• Description of the task
Show every line from the entries that follow which holds the word "suspected".

Dataset entries

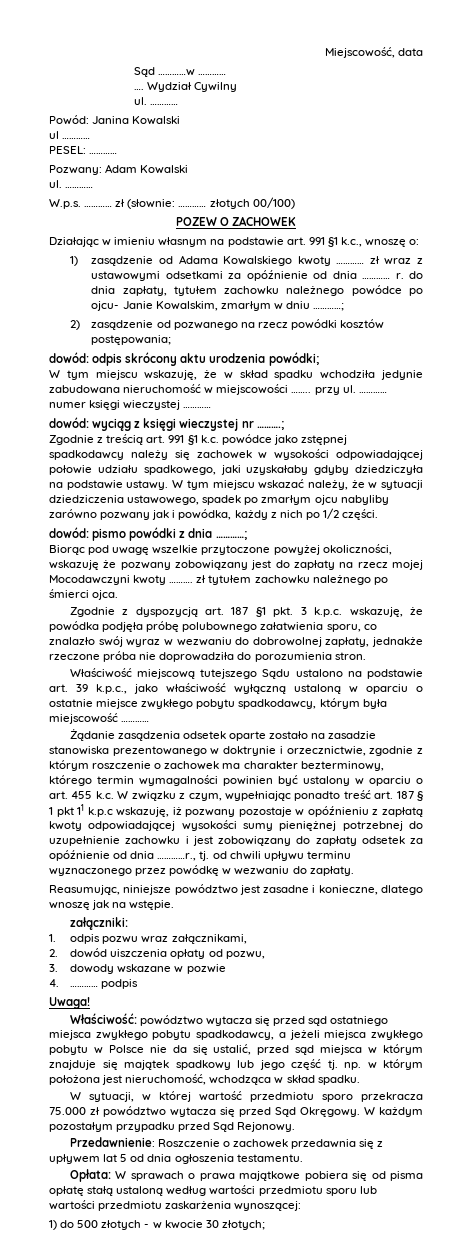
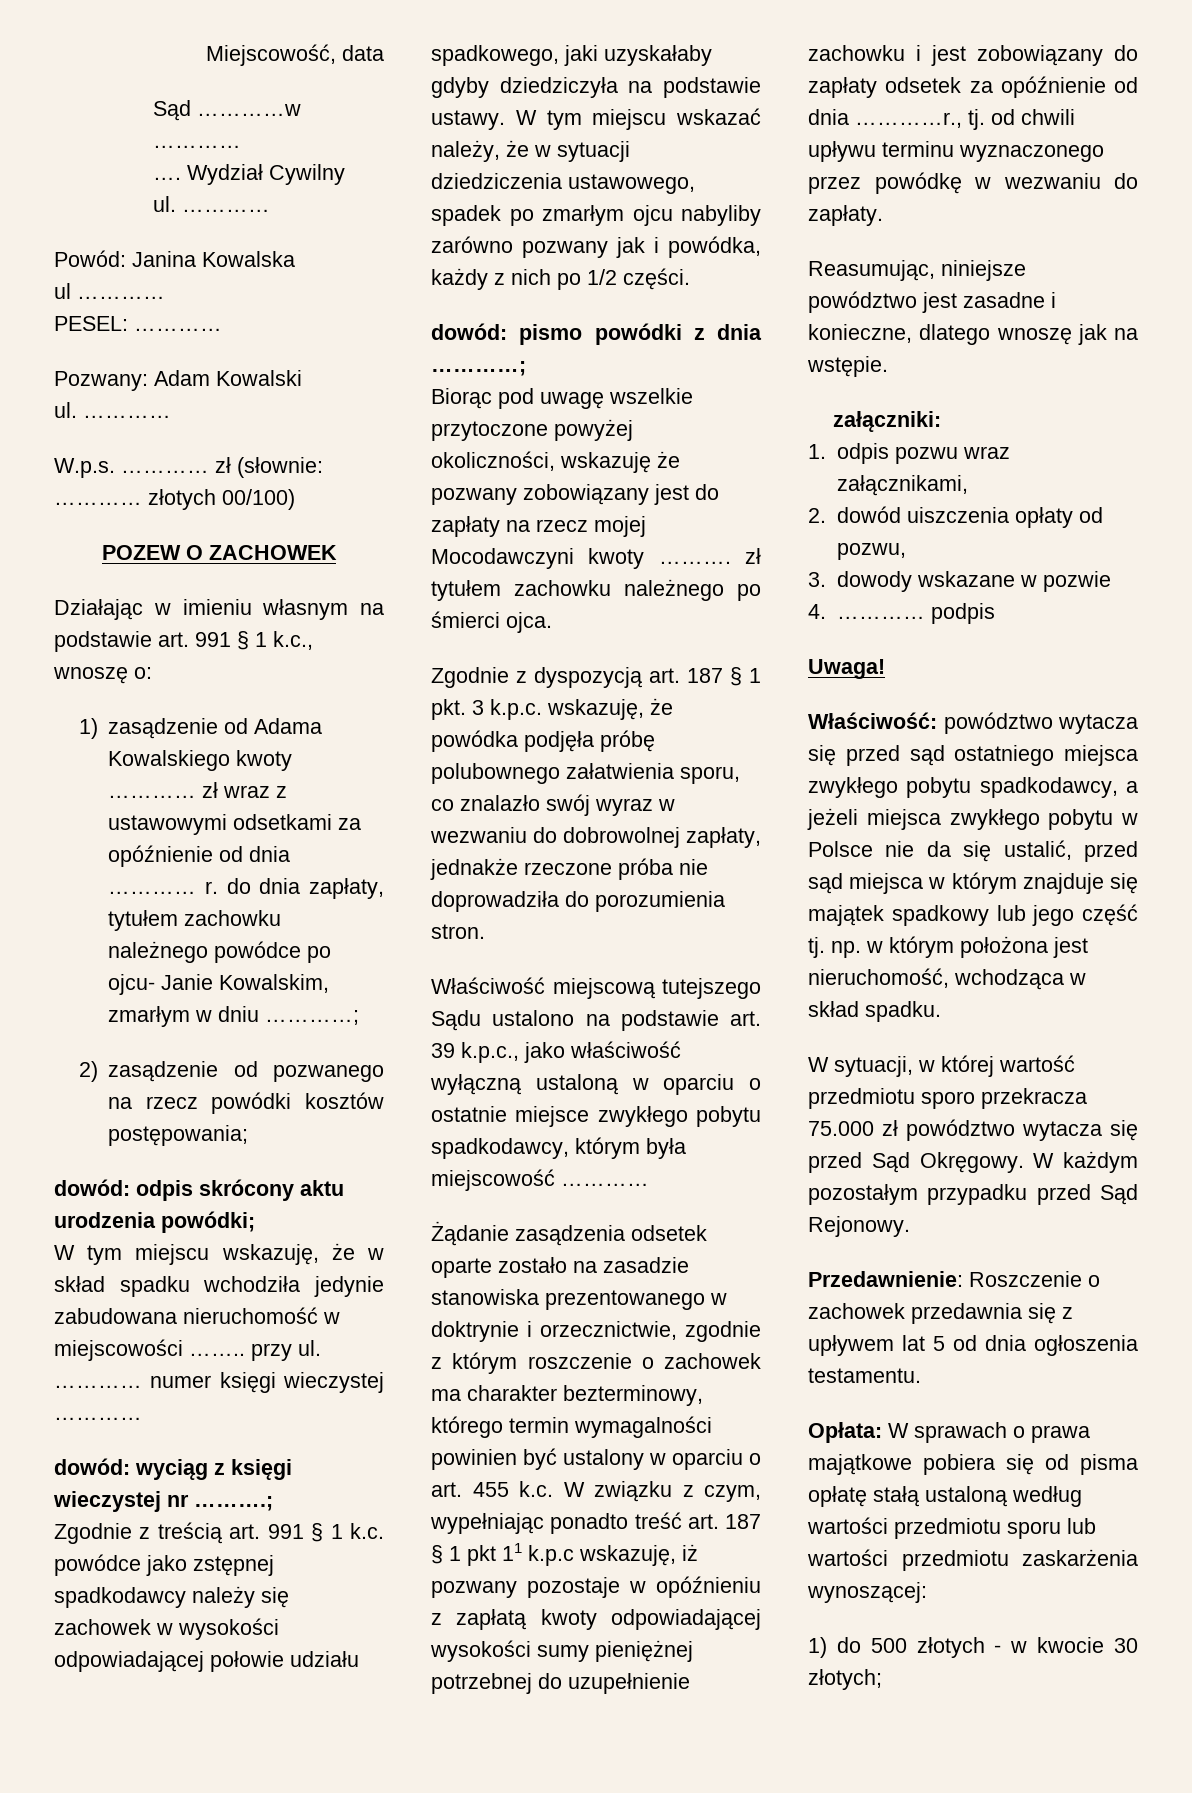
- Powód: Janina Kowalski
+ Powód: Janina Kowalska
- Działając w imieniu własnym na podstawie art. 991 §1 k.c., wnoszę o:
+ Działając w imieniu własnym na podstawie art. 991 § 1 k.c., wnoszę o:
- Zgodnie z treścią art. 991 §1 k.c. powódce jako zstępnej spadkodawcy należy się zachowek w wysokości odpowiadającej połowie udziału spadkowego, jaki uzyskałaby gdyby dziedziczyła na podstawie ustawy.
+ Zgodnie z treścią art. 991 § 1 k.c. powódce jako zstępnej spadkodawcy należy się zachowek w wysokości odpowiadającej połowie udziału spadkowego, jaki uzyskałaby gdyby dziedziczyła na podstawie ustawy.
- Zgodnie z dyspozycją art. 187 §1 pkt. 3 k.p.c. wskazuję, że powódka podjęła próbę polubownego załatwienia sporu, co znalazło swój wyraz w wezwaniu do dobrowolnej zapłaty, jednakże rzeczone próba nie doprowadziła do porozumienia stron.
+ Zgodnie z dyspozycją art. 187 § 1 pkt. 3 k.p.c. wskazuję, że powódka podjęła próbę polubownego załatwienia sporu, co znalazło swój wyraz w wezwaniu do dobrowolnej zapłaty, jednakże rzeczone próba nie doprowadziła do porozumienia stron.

---

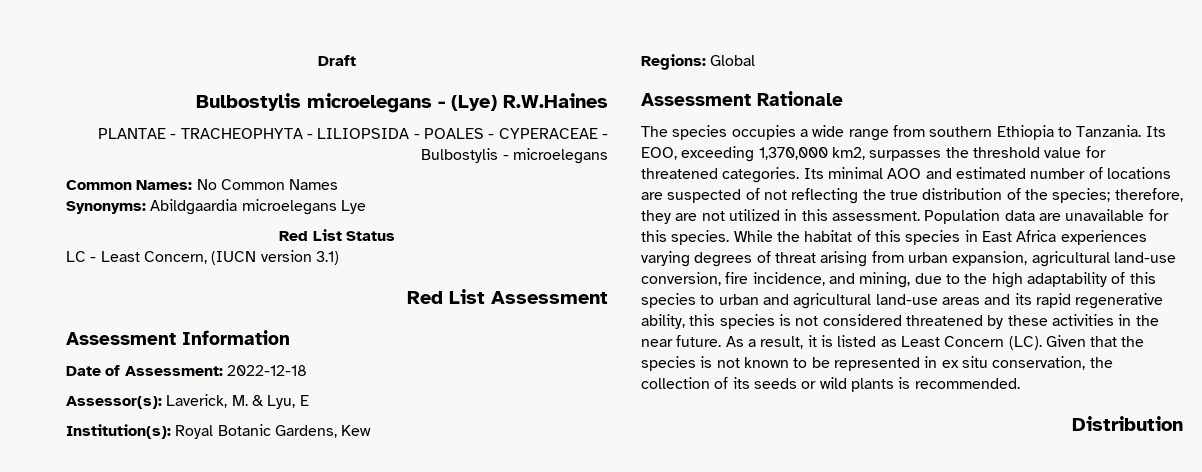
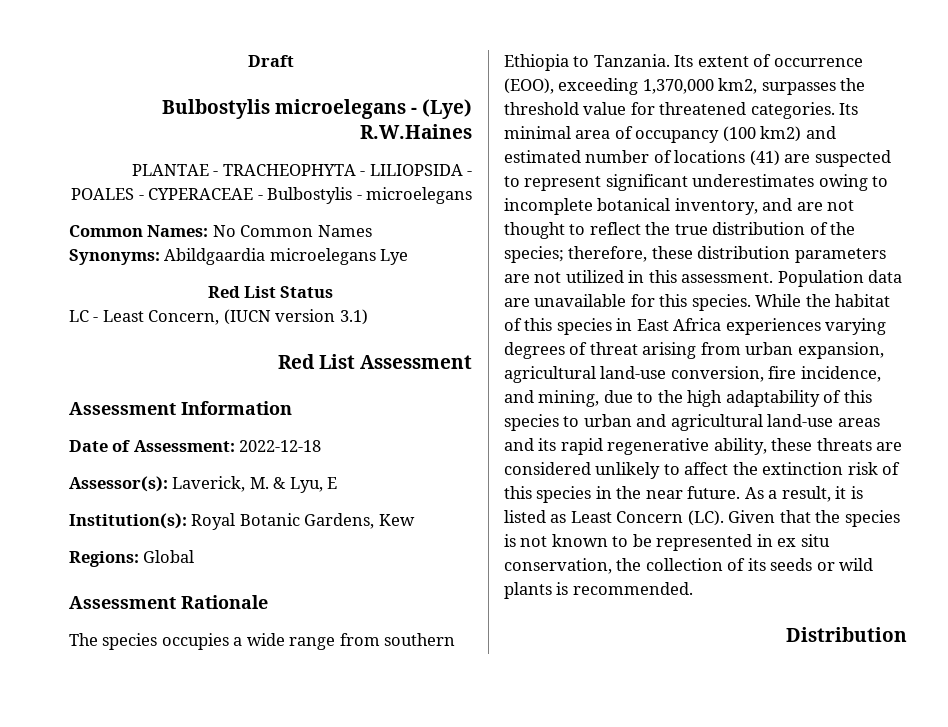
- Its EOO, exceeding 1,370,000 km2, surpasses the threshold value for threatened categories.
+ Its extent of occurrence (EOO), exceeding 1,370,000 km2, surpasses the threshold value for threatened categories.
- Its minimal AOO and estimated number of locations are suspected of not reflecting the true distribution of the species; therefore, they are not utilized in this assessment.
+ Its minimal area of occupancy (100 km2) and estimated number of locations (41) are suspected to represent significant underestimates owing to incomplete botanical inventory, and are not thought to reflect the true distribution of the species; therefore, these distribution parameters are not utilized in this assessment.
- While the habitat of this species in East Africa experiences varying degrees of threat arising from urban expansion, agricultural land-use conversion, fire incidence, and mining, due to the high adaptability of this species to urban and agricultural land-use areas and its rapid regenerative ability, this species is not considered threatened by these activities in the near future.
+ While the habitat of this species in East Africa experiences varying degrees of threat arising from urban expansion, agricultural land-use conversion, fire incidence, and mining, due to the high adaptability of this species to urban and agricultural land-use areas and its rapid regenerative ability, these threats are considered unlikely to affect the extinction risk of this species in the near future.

• Result of this task
- Its minimal AOO and estimated number of locations are suspected of not reflecting the true distribution of the species; therefore, they are not utilized in this assessment.
+ Its minimal area of occupancy (100 km2) and estimated number of locations (41) are suspected to represent significant underestimates owing to incomplete botanical inventory, and are not thought to reflect the true distribution of the species; therefore, these distribution parameters are not utilized in this assessment.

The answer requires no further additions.